We can sometimes believe these are restricted to the Einstein’s of the world and yet letting your Einstein loose on registration of IP by themselves can end up with Patents that although novel is of no commercial value. People often feel that patents are what investors will see as IP and yet patents take generally 2 plus years to achieve and require relatively significant effort to both file and protect. Most startups with IP therefore, shouldn’t defocus themselves through focusing limited resources on patents unless they have first devised a clear commercial strategy. If your plan was to register a patent application but you had no intention of completing or protecting it then I would be aware most VCs will not value your patent hugely and will likely be aware that even with a patent others will be designing competitive methods of achieving the goal your patent fits, even as you speak.

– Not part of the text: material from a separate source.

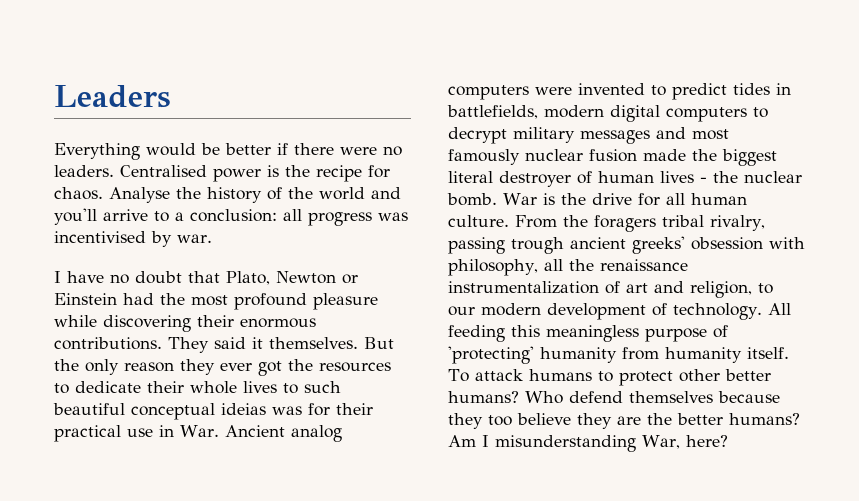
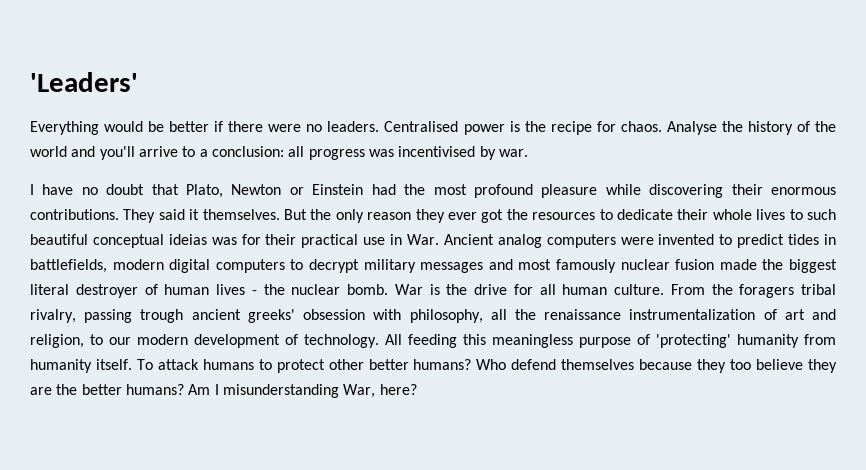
- Leaders
+ 'Leaders'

Of the IP one can register Patents are the only IP that tends to have tax benefits and incentives attached. A patent needs an input a process and an output which is both real and has physical significance.

In the UK software patents outside of image processing and data processing are extremely rare, as a result, other patent opportunities have to be sought which add value to the company and its processes.


  • Patents in many countries offer tax incentives. In some countries they must be fully approved in other OECD countries they must simply be argued for.
  • In the UK the patent box offers approximately 50% tax discount on patent-driven revenues (the figure is dependant on qualifying income)
  • When patenting target market must be considered. You can file extensions in target markets so as to ensure you cover the areas of the globe you plan to do business in. Your IP is both public and fair game after a while.
  • Dependant on what you want to register your patent for. My argument would be when its filed you should follow through to completion. Patent pending for 8 years as it can be in some European countries doesn’t fool anyone!
  • Patents are a solid mechanism of creating tax-efficient licensing revenue
  • Patents are a solid way of protecting given mechanisms which can make it difficult for competition to offer products and services that are as efficient as your own.


Whatever route you take with your IP file for the right reasons! Intellectual property. The product of our brains. Makes the world go around and it’s important you treat your own brain and its outcomes with the respect you deserve.

Extending the net of your IP and ensuring it is enforceable and is applied within your business is a whole other ball game maybe one for another article perhaps!